In these Beknighted States of Amerika, any assertion of Constitutional
rights is met with toilet plungers.
Meanwhile, the LEAs scream for more helicopters, more drug-sniffing dogs,
more Bradley fighting vehicles, more Nomex ninja suits, more M-16s, and
more toilet plungers.
==begin article==
".c The Associated Press
LEE, Mass. (AP) - A federal drug agent publicly apologized Thursday for
raiding the home of a local building inspector on the mistaken suspicion he
was a marijuana trafficker. A spokesman for the couple said, however, they
were awaiting a personal apology and intended to press forward with
complaints.
"This is the all-American family. If it could happen to them, it could
happen to anybody," said state Rep. Chris Hodgkins, a relative who acted as
their spokesman Thursday.
"They are law-abiding citizens, and I'm very, very sorry this happened,"
said George Fester, the agent in charge of the federal Drug Enforcement
Administration's operations in New England.
Daniel Keenan, who serves as building inspector in Lee and neighboring
Stockbridge, said he was reading the newspaper in his front yard on Sept. 5,
with his son playing nearby, when six state and federal officers drove up in
separate cars. The agents told him they had reason to believe that 300 pounds
of marijuana had been in his garage.
Keenan said the agents didn't have a search warrant, but he signed a consent
form allowing the house and garage to be searched.
They were told that if they refused, they would be put in handcuffs, a search
warrant would be issued, and their belongings would be tossed into the middle
of their rooms, Hodgkins said. The agents claimed to have video showing a
drug delivery to the house.
As neighbors and the couple's three young children gathered to watch, the
agents used a drug-sniffing dog to search the house and garage. After a
fruitless two-hour search, they left. But the agents said they might return
for further interrogation.
Festa said an internal investigation was under way to determine just how the
Keenans came to be targeted.

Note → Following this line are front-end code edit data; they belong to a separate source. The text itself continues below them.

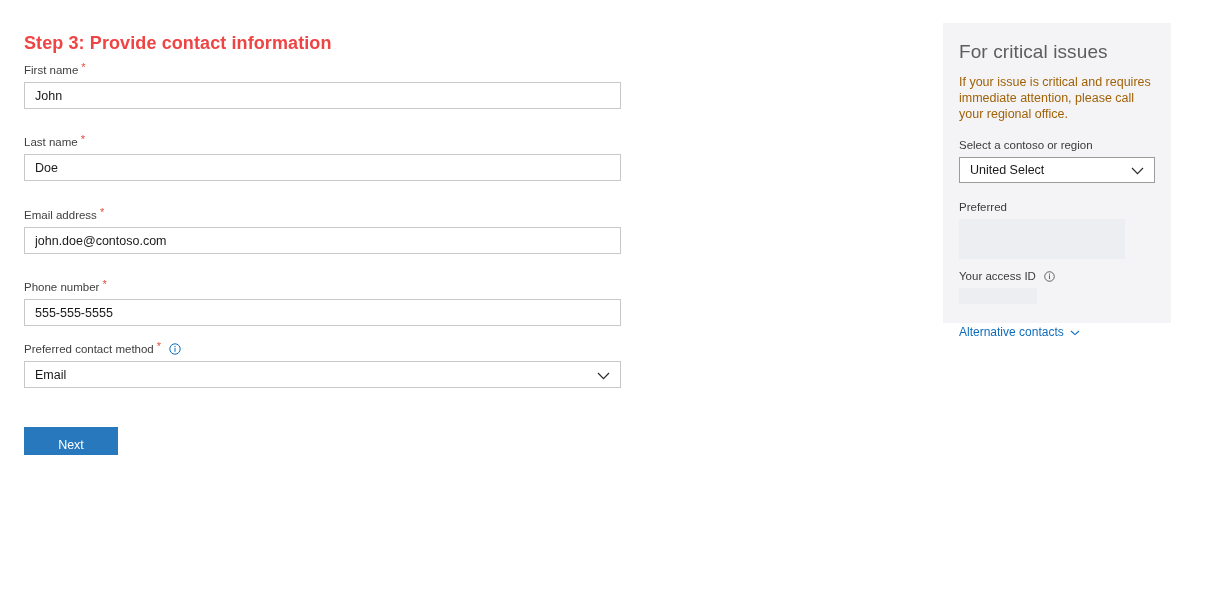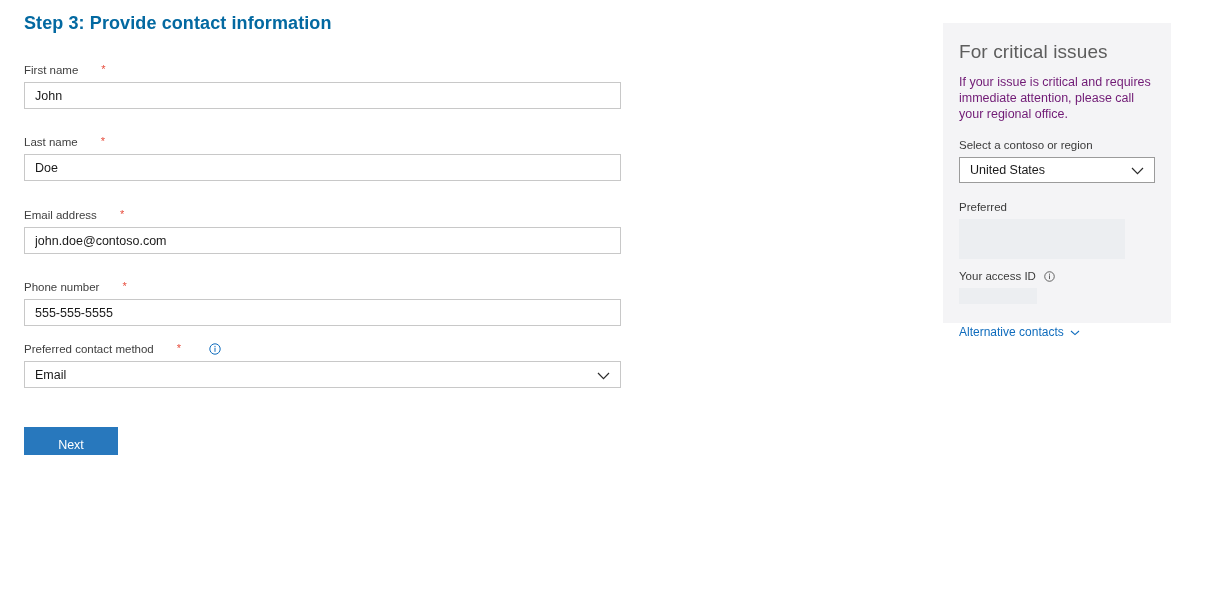"Step 3: Provide contact information" .page-title { color: #0369a1 -> #ef4444; padding-top: 12px -> 32px }
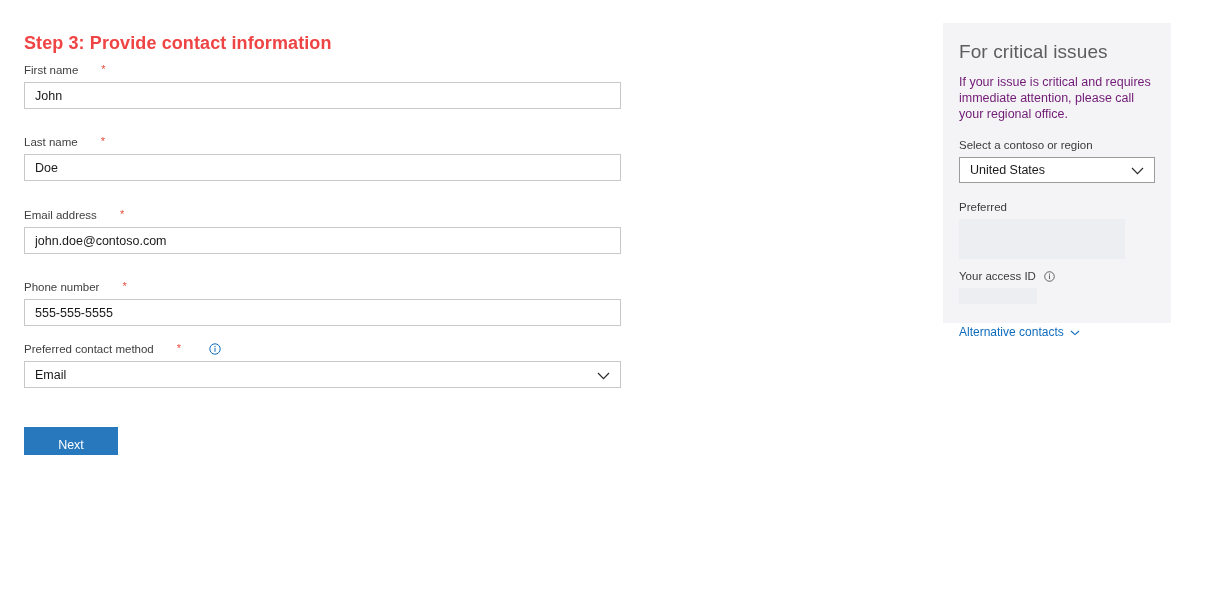"First name" .field-label { align-items: center -> none; gap: 20px -> none }
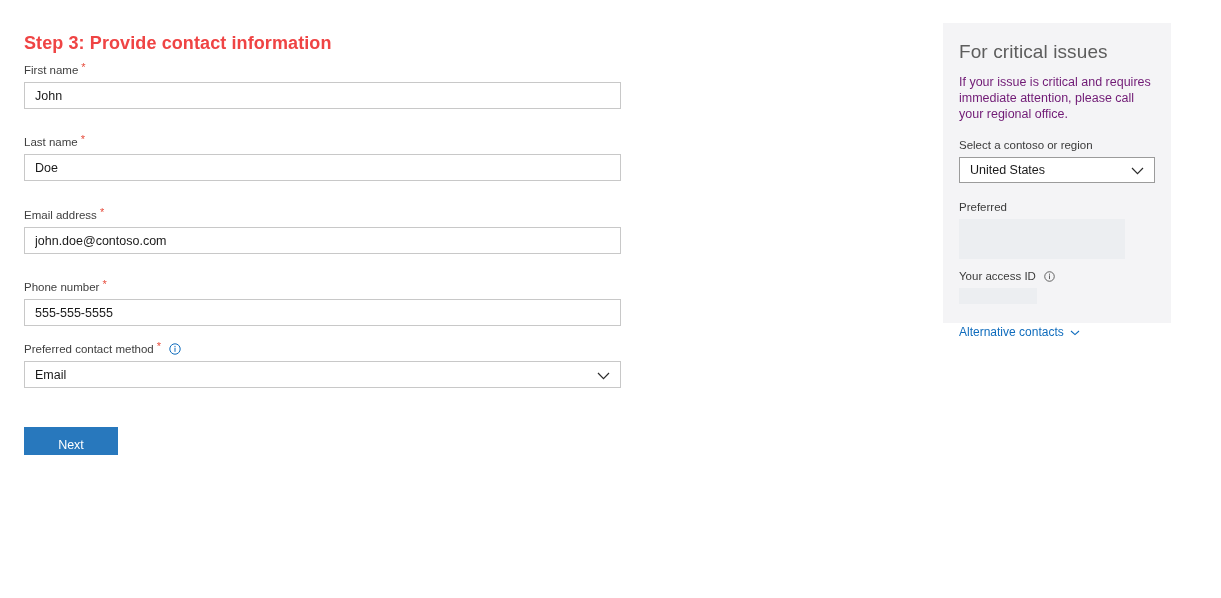"If your issue is critical" .panel-body-text { color: #701a75 -> #a16207 }
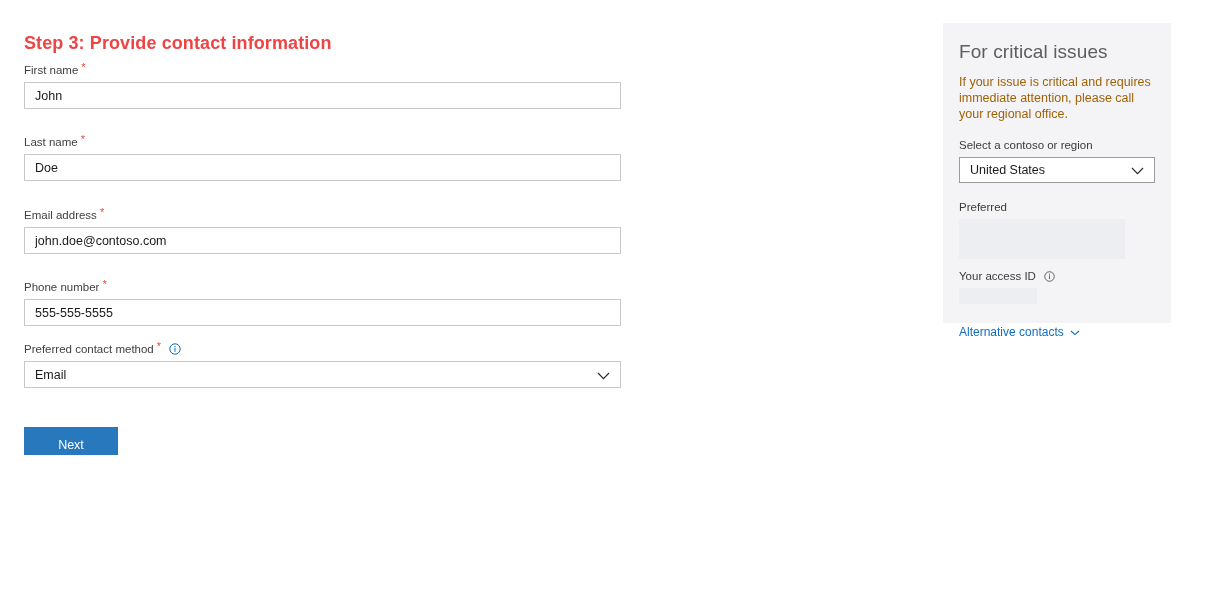"United States" span { text: States -> Select }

He said he was sending a regional supervisor to
talk to the family and also planned to make a personal visit to apologize.
Hodgkins acknowledged that two agents had returned earlier to the house to
discuss the raid with the family, but he said they refused to apologize in
front of the children.
"I want to know how they came to the conclusion this house was the house,
how they came to be so wrong," Keenan's wife, Laurie, said Thursday. "We're
concerned about the shadow of doubt this has created around us."
"We had these cowboys of DEA agents violating their rights," Hodgkins said.
"The kids were terrified. Everybody's still terrified."
He said he was writing complaints on behalf of the family to U.S. Attorney
Donald Stern and state Attorney General Scott Harshbarger.